Brexit may derail ‘£1bn worth of global trade’ for the North

Confederation of British Industry issues sobering warning for NI in the event of no deal

The CBI warned that many NI firms are unaware it is not just relationships with EU customers that would suffer if the UK crashes out of Europe, but that trade ‘relationships across the globe’ would also be threatened.

The CBI warned that many NI firms are unaware it is not just relationships with EU customers that would suffer if the UK crashes out of Europe, but that trade ‘relationships across the globe’ would also be threatened.

 

Northern Ireland business worth more than £1 billion with countries which have trade agreements with the European Union could be severely damaged in the event of a no-deal Brexit, the Confederation of British Industry (CBI) in the North has warned.

CBI Northern Ireland director Angela McGowan said on Thursday that many firms are unaware it is not just their relationships with EU customers that would suffer if the United Kingdom crashes out of Europe, but that trade “relationships across the globe” would also be threatened.

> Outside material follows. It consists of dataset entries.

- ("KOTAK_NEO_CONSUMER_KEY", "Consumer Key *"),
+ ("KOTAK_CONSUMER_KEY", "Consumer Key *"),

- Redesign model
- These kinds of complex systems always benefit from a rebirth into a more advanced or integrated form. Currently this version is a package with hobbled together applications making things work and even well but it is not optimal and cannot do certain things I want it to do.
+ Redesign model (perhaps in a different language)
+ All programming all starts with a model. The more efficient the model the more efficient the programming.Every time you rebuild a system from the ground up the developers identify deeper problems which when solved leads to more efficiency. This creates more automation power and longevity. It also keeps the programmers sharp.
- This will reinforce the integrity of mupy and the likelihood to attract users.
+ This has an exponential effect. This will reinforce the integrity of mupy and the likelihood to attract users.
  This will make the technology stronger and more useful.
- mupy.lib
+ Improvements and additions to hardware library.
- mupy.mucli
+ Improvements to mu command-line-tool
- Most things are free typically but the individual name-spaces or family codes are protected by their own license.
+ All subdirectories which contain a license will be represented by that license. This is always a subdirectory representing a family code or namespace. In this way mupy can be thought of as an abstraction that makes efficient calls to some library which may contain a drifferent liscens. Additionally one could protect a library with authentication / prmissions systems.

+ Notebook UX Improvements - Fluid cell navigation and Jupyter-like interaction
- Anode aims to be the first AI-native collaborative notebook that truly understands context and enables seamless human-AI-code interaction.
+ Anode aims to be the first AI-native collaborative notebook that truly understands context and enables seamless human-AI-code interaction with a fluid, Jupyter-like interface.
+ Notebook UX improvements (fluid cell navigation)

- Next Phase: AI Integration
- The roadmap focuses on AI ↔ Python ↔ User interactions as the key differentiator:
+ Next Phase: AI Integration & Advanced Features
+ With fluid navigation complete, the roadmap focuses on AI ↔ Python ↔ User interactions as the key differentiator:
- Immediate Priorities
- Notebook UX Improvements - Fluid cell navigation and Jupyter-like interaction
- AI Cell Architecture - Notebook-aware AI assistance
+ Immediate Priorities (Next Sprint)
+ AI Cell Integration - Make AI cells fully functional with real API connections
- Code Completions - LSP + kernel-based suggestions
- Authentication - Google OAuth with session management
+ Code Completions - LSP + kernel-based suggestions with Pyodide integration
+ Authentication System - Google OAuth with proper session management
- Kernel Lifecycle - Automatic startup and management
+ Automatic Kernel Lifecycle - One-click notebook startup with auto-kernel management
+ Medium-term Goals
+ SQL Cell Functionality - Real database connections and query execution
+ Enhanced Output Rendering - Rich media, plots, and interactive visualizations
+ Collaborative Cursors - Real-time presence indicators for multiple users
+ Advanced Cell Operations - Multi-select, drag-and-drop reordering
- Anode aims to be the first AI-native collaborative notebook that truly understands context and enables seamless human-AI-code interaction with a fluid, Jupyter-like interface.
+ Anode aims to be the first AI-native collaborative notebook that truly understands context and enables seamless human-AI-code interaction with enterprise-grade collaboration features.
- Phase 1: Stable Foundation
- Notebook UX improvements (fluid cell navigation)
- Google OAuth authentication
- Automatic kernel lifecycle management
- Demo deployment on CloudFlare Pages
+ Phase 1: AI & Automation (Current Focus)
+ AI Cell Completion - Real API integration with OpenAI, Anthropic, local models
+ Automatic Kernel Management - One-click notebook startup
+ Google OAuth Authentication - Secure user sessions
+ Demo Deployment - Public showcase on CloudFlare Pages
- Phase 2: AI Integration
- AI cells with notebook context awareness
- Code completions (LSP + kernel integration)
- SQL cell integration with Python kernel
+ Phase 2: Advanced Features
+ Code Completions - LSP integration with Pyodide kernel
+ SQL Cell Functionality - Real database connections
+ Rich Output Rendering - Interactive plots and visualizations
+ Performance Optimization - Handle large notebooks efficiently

“If the UK leaves the EU without a deal, overnight businesses in Northern Ireland could cease to enjoy the benefits of tariff-free trade with, and easy access to, crucial markets for products and services, from Canada to South Korea, ” she said.

The CBI said that the Northern Ireland economy was “facing a multimillion pound blow in the event of a no-deal Brexit due to the collapse of international trade deals”.

In Northern Ireland, exports to countries with EU free-trade agreements are worth more than £1 billion every year, according to the CBI – accounting for 12 per cent of the North’s exports. This figure equates to the annual salaries of 30,000 nurses, it said.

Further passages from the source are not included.